The reason they are perceived differently is what I said...the 38 was born in a different era (black powder) and didn't need to run at high pressure to operate the gun.

The "modern" version of the 38 special is the 357 Magnum. It changed shape and name just a little so that it would not be chambered in the old guns designed for BP pressures, but with smokeless powders and a strong gun, there isn't much difference between them. Think 308 Winchester vs. 30-06.

But this why no one is concerned about 9mm ammo firing in old guns. It's because 1902 9mm and 2023 9mm are very close to the same in terms of peak pressure. Every 9mm gun was designed to handle it.

1899 38 Special and 2023 38 Special are VERY DIFFERENT in terms of what you COULD do if you wanted.

I would venture to say 99% of 38 special revolvers still in use were designed and sold well after the switch to smokeless powder. You are implying all of those "old" revolvers were still designed around BP. I seriously doubt they kept making them that way after the advent of smokeless.

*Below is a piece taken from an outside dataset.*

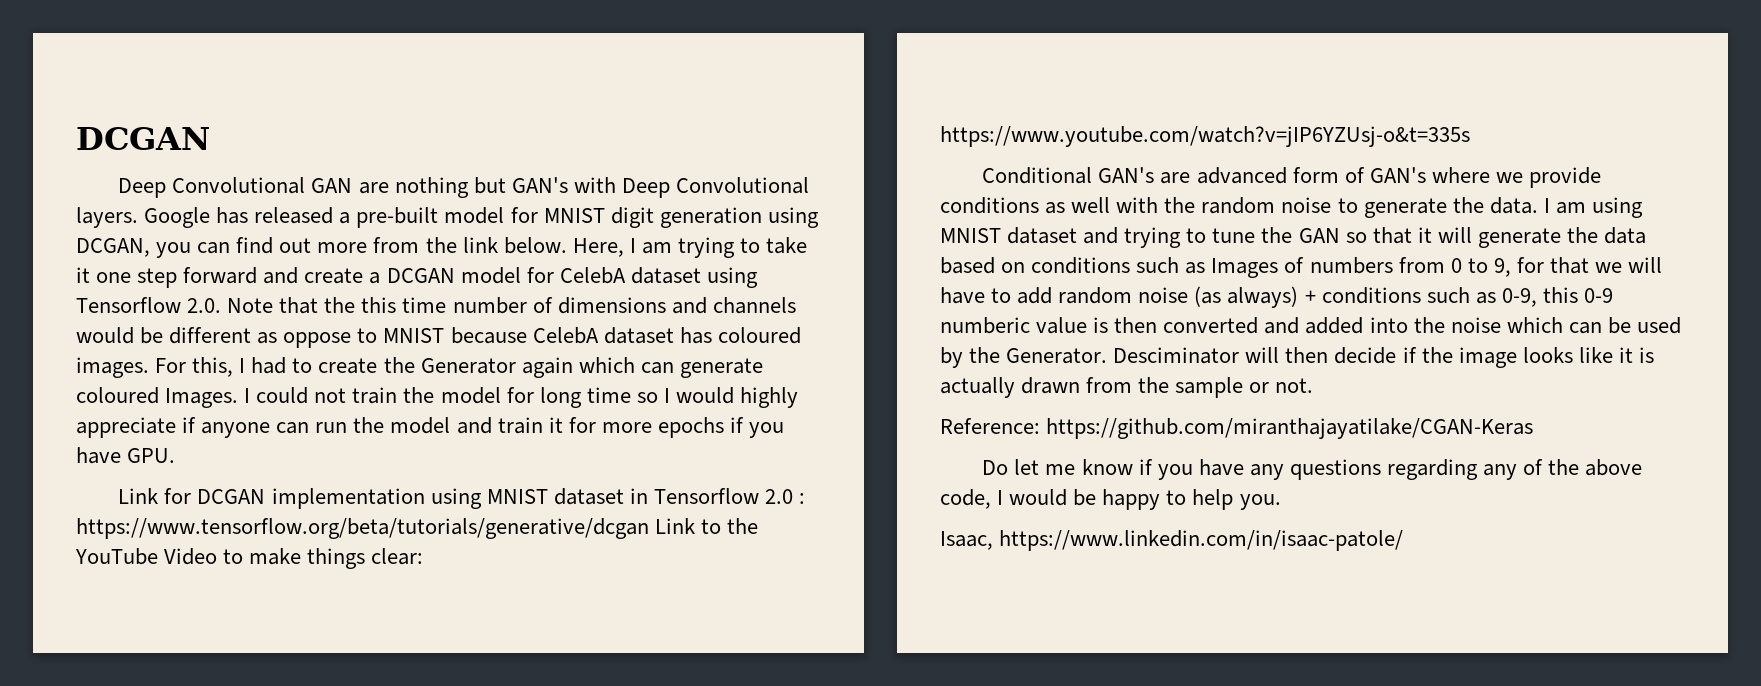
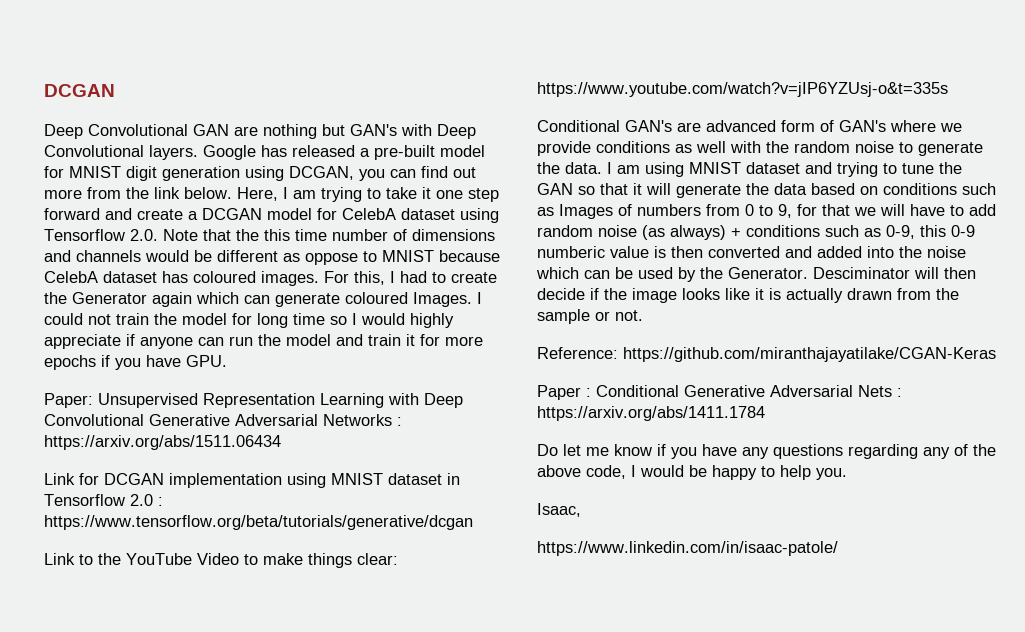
(176, 455) none -> [44,393,463,408] [44,414,402,426] [44,435,281,450] // Paper: Unsupervised Representation Learning with Deep Convolutional Generative Adversarial Networks : https://arxiv.org/abs/1511.06434
(649, 528) none -> (473, 522) //
(1534, 428) none -> [537,385,902,400] [537,406,765,421] // Paper : Conditional Generative Adversarial Nets : https://arxiv.org/abs/1411.1784
(993, 540) none -> (581, 510) //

What year was the first S&W DA revolver produced? When was the 38 transitioned to smokeless?

Rosewood
 
I would venture to say 99% of 38 special revolvers still in use were designed and sold well after the switch to smokeless powder. You are implying all of those "old" revolvers were still designed around BP. I seriously doubt they kept making them that way after the advent of smokeless.

What year was the first S&W DA revolver produced? When was the 38 transitioned to smokeless?

Rosewood

The first S&W DAs with swing out cylinders were introduced around 1896. The 38 Special with "white" powder probably came out right around the turn of the century but they were common in black powder probably all the way into the 20s.

I'm not implying they were built around black powder, but rather PRESSURES that were low, like black powder-level. The full transition to smokeless took quite a bit of time. It certainly wasn't overnight, but the 38 Special was never "hot rodded" until bigger guns became available.

S&W didn't even start heat treating their cylinders until something like the later teens.

Old K frames and Colt D-frames are not the biggest guns. Remember that in 1935 when Elmer Keith's turbo charged 38 was turned into the 357 Magnum, they put it into the massive N Frame revolvers. They counterbored the chambers and everything. There simply wasn't a cartridge in existence at that time that ran at those pressures, and they didn't know how the guns would react. Even with Keith's testing of the 38, it wasn't done until the 38/44 Heavy Duty came out in around 1930. There wasn't an "overbuilt" 38 Special until then that he could feel comfortable experimenting with.

It wasn't until 1955 that the 357 Magnum was introduced in the K-frame with the Combat Magnum (later the model 19). And of course, with those we even see some durability issues shooting full house magnum loads.